MUITOS FERIADOS: BENÉFICO OU PREJUDICIAL?
Em 2018, o brasileiro contará com cinco datas possíveis para emenda, caindo em terças ou quintas-feiras, entre feriados e pontos facultativos nacionais, além de outros nove em segundas ou sextas-feiras. Pensando friamente, o fato, por si só, já é um motivo de comemoração para o Turismo, mas há quem aponte como essa alta quantidade pode prejudicar o setor.

“Facilita a formatação de roteiros específicos de lazer para diversos destinos, ampliando o número de campanhas de marketing e vendas antecipadas”, opinou o presidente do grupo GJP, Guilherme Paulus.

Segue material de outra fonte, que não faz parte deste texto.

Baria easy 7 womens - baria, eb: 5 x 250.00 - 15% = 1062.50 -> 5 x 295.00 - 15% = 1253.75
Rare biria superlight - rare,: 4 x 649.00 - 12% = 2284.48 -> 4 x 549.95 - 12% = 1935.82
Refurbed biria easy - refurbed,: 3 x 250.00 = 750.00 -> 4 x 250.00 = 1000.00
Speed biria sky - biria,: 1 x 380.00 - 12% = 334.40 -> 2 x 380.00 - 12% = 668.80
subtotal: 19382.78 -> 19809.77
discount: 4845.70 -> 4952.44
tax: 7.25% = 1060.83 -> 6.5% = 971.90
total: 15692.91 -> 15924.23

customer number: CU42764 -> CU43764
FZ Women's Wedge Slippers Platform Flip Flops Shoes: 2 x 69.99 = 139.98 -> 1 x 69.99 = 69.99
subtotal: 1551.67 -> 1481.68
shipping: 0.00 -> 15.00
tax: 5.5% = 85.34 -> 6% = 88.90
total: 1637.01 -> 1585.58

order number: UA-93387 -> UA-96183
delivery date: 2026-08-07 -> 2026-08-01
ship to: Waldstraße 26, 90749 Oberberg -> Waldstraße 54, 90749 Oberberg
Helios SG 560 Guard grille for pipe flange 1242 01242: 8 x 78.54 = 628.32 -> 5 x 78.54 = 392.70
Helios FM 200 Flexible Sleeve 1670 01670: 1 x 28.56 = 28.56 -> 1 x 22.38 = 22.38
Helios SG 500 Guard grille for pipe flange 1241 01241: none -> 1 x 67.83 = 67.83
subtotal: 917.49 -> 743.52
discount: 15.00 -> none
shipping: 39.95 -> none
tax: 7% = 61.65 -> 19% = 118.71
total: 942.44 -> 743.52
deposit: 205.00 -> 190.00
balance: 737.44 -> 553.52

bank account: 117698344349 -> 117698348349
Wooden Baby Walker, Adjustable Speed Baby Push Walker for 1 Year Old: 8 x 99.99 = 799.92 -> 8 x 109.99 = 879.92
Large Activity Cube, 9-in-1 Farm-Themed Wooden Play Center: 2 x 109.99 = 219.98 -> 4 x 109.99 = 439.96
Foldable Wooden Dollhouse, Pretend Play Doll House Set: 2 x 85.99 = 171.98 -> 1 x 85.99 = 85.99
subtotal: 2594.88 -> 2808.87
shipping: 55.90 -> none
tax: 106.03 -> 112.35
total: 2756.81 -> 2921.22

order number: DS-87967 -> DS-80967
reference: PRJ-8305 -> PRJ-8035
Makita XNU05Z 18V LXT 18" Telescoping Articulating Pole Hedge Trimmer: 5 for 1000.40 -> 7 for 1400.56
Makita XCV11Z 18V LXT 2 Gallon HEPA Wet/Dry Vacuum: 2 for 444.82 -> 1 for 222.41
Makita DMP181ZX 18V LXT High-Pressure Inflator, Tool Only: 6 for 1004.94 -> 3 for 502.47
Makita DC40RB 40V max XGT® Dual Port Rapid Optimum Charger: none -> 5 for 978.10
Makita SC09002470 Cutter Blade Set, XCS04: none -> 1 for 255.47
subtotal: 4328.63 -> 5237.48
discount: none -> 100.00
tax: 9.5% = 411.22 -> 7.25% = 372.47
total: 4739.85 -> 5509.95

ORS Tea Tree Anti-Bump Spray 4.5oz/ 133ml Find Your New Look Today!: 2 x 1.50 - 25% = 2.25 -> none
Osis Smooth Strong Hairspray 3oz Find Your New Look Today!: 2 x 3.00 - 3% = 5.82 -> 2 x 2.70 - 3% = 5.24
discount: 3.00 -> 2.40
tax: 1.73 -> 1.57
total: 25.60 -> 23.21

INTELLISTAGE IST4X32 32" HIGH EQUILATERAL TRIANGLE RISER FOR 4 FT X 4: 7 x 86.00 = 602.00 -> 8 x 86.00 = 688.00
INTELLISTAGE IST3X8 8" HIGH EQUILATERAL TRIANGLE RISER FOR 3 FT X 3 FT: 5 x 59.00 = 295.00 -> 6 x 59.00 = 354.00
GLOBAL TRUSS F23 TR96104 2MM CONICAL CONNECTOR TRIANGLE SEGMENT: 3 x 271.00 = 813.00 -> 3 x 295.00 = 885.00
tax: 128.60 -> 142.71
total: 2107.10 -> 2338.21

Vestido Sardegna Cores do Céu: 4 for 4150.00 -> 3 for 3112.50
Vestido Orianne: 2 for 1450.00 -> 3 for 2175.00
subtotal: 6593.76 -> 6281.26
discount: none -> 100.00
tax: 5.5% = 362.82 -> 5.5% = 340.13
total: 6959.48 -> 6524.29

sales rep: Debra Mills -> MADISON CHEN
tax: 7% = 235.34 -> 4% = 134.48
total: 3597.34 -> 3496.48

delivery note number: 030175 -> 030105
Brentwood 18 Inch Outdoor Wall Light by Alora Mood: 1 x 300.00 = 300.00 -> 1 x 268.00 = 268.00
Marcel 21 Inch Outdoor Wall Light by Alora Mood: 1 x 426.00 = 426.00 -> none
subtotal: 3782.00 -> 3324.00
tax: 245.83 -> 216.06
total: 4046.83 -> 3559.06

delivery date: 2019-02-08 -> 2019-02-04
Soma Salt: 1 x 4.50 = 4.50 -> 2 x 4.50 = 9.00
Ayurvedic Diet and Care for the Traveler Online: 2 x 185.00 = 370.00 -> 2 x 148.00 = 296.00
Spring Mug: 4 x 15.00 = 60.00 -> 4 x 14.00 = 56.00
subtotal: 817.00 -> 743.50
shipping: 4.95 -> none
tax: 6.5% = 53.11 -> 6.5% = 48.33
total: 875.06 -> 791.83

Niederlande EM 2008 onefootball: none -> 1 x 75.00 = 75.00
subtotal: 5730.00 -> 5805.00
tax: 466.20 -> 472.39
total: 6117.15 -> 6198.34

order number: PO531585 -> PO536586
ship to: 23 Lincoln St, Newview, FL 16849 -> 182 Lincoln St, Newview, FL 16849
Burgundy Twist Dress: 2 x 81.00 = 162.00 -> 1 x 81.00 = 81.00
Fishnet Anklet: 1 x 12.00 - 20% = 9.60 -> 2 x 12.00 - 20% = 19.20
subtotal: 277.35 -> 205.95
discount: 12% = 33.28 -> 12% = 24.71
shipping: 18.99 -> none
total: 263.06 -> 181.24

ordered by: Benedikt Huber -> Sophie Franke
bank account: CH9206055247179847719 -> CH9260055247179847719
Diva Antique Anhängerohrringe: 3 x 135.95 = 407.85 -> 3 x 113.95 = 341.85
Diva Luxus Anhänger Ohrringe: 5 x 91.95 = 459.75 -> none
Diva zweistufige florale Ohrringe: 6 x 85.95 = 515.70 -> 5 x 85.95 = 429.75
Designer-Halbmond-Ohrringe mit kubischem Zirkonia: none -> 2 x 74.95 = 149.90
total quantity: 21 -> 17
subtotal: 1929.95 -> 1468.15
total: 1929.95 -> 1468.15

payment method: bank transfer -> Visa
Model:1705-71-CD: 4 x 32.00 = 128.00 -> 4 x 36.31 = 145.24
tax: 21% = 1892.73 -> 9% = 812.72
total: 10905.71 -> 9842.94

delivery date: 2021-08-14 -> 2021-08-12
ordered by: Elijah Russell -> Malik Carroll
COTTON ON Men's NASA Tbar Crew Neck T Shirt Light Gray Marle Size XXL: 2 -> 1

Já para o CEO da Accor Hotels na América do Sul, Patrick Mendes, a oportunidade não se restringe apenas a receber hóspedes de outros lugares, mas também aproveitar a conexão com a população local. “Podemos ser um excelente destino nos feriados, não somente para viajantes, mas também para famílias e pequenos grupos de amigos que queiram, por exemplo aproveitar o dia em um de nossos hotéis com nossos serviços day use”, destacou.

Por fim, Barkoczy crê que o excesso de feriados pode interferir no resultado das agências com a redução de dias úteis ao longo do ano. Enquanto isso, o período pós-crise ainda não permite que os brasileiros realizem tantas viagens quanto o número de feriados sugere, segundo acredita o próprio presidente da Flytour Viagens.